Thousands of angry Spaniards came to Madrid on Tuesday to oppose yet another wave of crushing tax hikes and budget cuts. Police used rubber bullets and baton charges to push protesters back from parliament, which activists had pledged to surround to demonstrate against harsh spending cuts.
And how is the Spanish government responding to this popular outcry from the people? By using tougher police tactics and trying to change the law to silence protest.
Too high a price to pay
Four years after the global recession and financial meltdown helped pop Spain's real estate bubble and plunged the country into deep recession, joblessness in Spain is up to nearly 25% – Europe's highest.
Successive waves of government spending cuts have slashed wages and reduced pensions, devastated care for the elderly and the disabled and excluded illegal immigrants from public health services. New tax hikes, coming just as many are losing their jobs, are squeezing households and businesses alike. The fact that all this pain isn't even working to fix the economy just adds to peoples' frustration.
Later this week, prime minister Mariano Rajoy plans to unveil even more cuts meant to reduce the government's deficit (although the lavish salaries and benefits of elected officials seem to be immune to the budget knife).
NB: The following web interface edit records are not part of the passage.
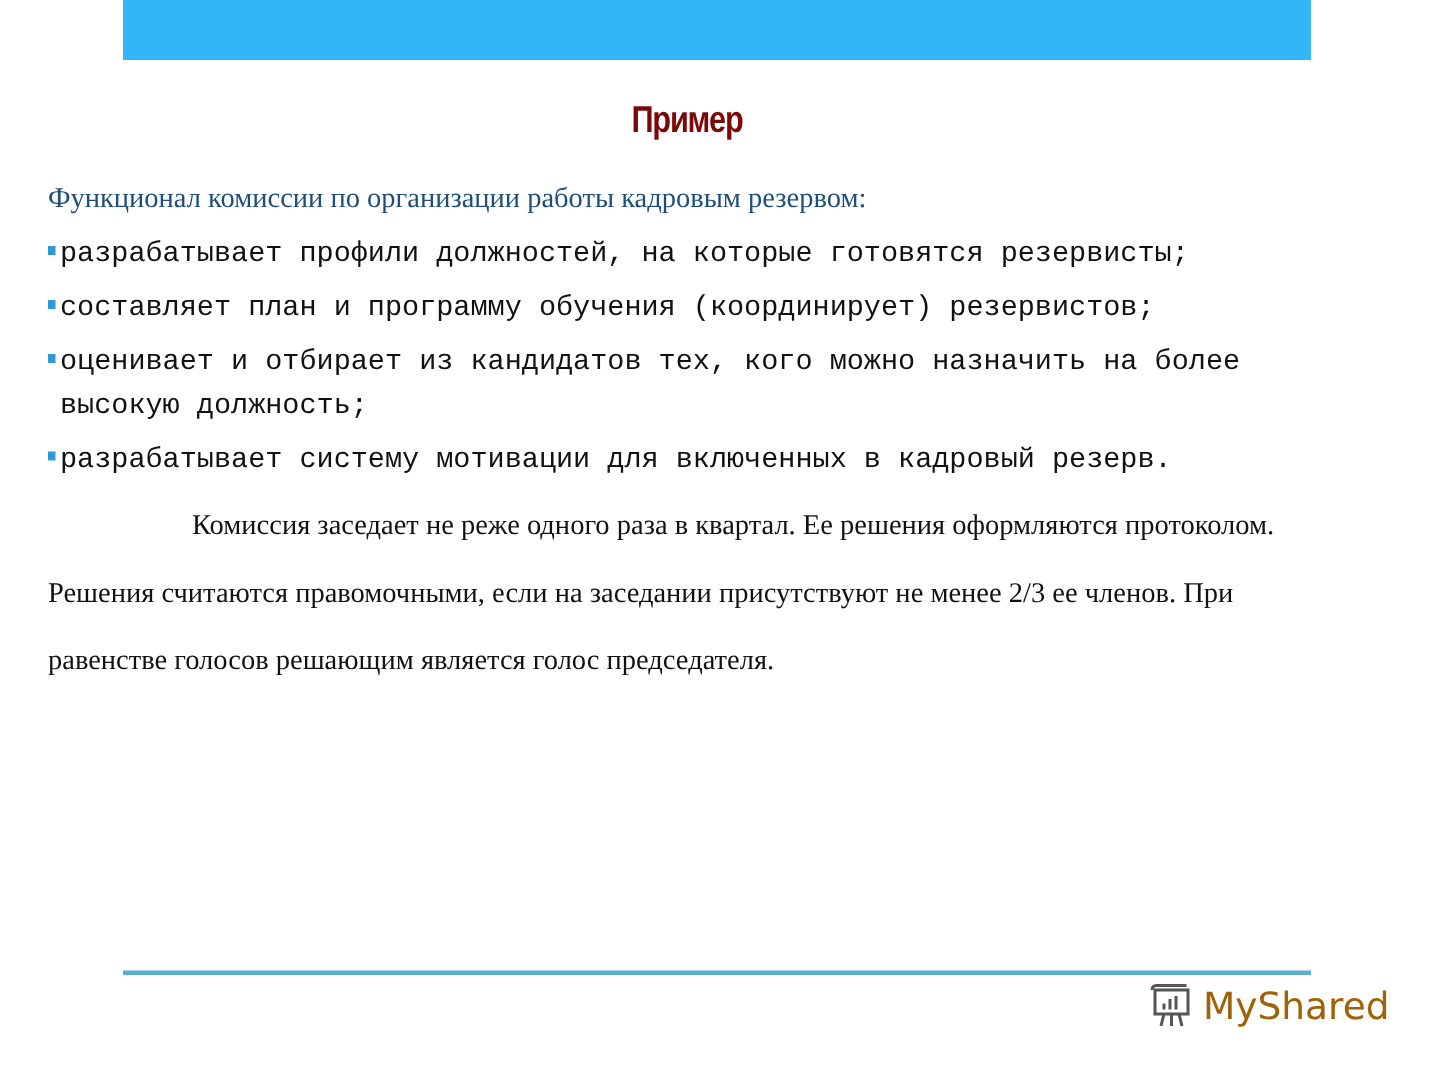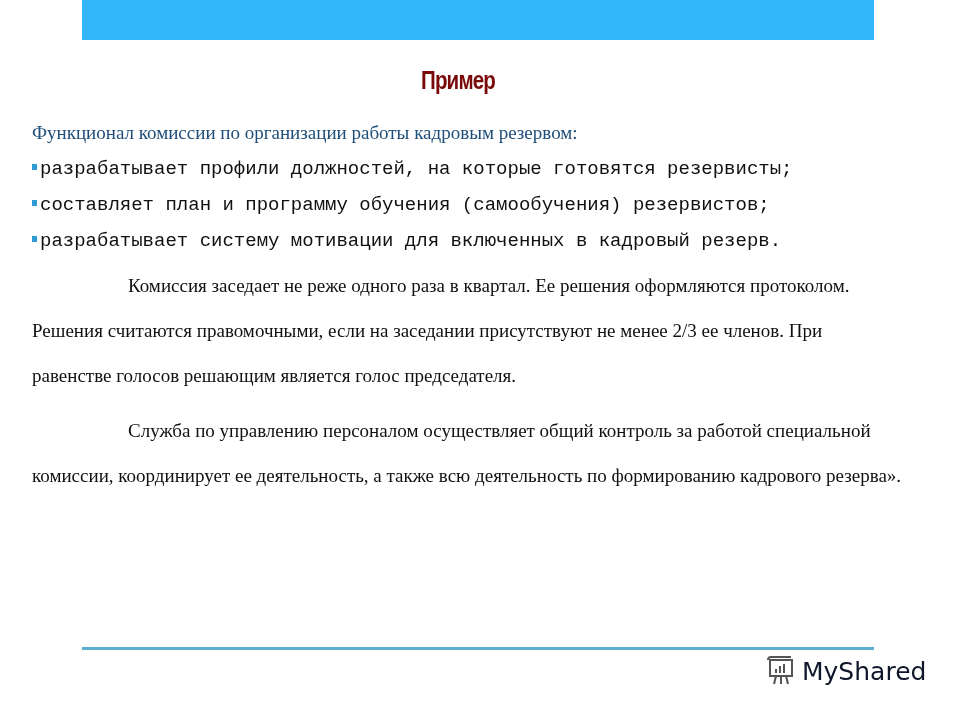"составляет план и программу обучения" span { text: самообучения -> координирует }
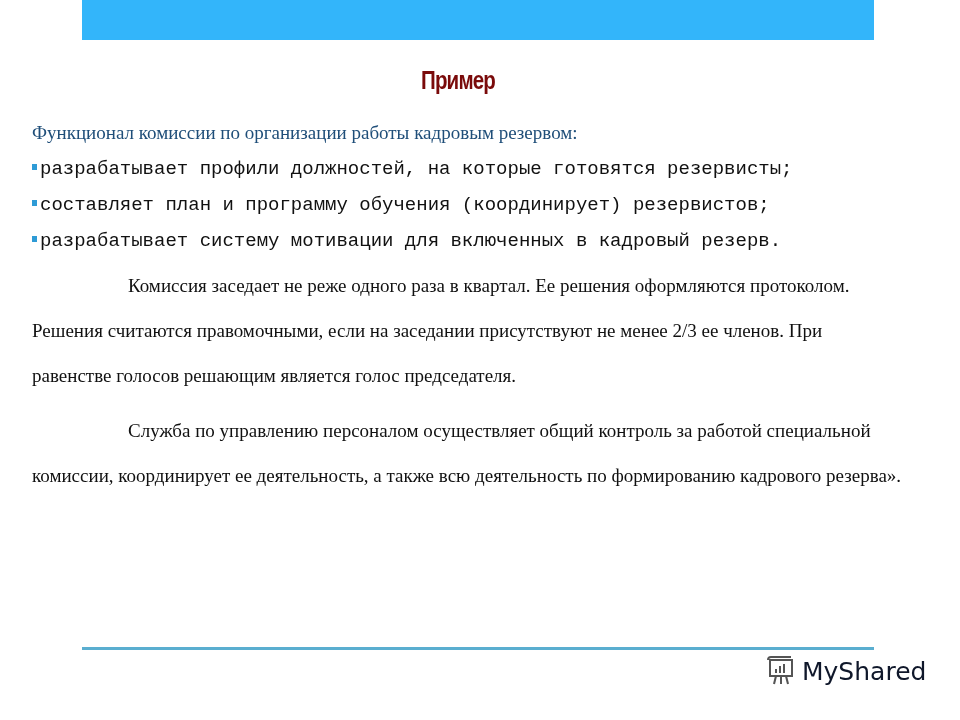"оценивает и отбирает из кандидатов" div.bullet { html: none -> <div> <span></span> <span>оценивает и отбирает из кандидатов тех, кого можно назначить на более высокую должность;</span> </div> }
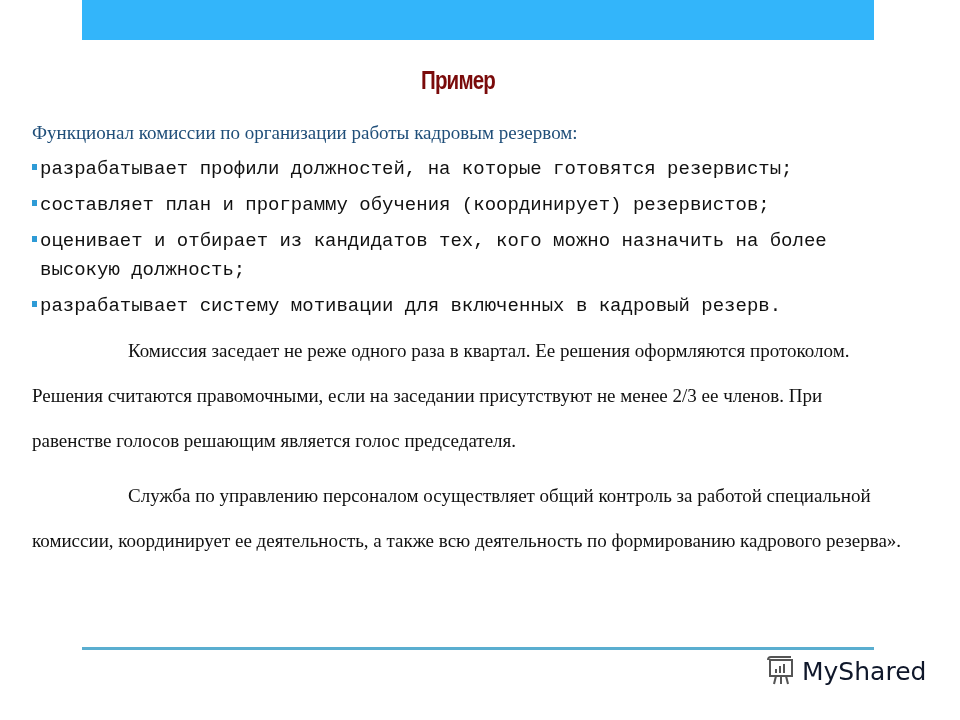"Служба по управлению персоналом" div.para { html: <div>Служба по управлению персоналом осуществляет общий контроль за работой специальной комиссии, координирует ее деятельность, а также всю деятельность по формированию кадрового резерва».</div> -> none }
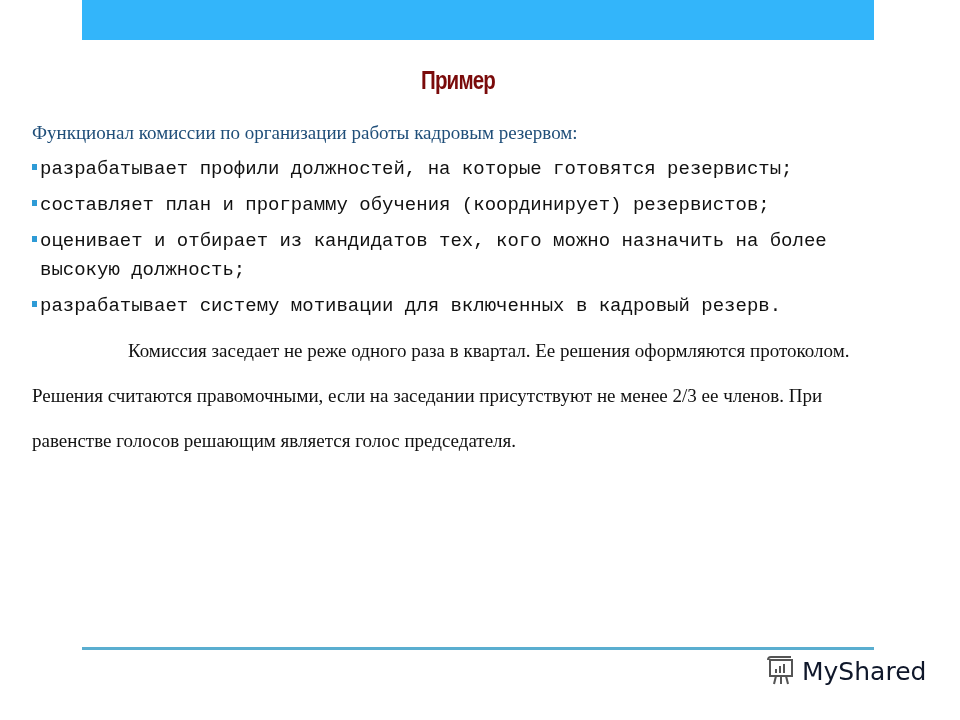"MyShared" .logo { align-items: center -> none; color: #0f172a -> #a16207 }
This harsh austerity is demanded by European officials as the price for a €100bn bailout option for the country's shaky banks, which lost heavily when the housing boom went bust.
¡Basta!
But Spanish citizens are not taking this lying down. A year and a half ago, tens of thousands of Spaniards, many of them young people, took to the streets to challenge these policies. Faced with soaring unemployment and a stagnating economy, the indignadosoccupied town plazas across the country, demanding a system that worked for everybody, not just the powerful. That inspired similar demonstrations across Europe, and set the stage for the Occupy Wall Street movement in the US.
As the situation in Spain has deteriorated, these large protests have grown, bringing students, doctors, firefighters, union workers, pensioners and more out into the street to demand an end to futile austerity policies.
New threat to democracy
Now it seems the Spanish authorities are getting fed up with all this democracy in action. And so they've decided to do something about it.
For a start, activists say police are using tougher tactics. Protest organisers are being pre-emptively rounded up and questioned. Buses of demonstrators approaching planned protest sites have been stopped and boarded by police. And yesterday, police indiscriminately beat protesters with batons to clear the blockade of the Congress building.
But there's a bigger threat to free speech in the works. As part of an overhaul of the country's criminal laws, Spanish interior minister Jorge Fernandez Diaz has proposed tough changes that could be used to stifle dissent. A draft revealed several months ago included measures to criminalise citizens who organise actions that "seriously disturb the public peace". Another would criminalise "mass active or passive resistance".
Activists say the draft changes are dangerously vague and don't clearly define which actions are illegal, leaving the door wide open for abuse of the law. They're also concerned that another provision that criminalises actions that "seriously disturb" public events and meetings could result in charges against anyone who uses social media to rally support for a protest.
The government hasn't yet released its latest version of the new security laws, and the final proposals will have to pass the Spanish Congress later this year. But the time for loud, vocal and unified resistance to this dangerous threat is now.
Over the last century, Spaniards have fought long and hard for the right to oppose their government in peaceful and democratic ways. It would be a tragedy if any of these freedoms are compromised today.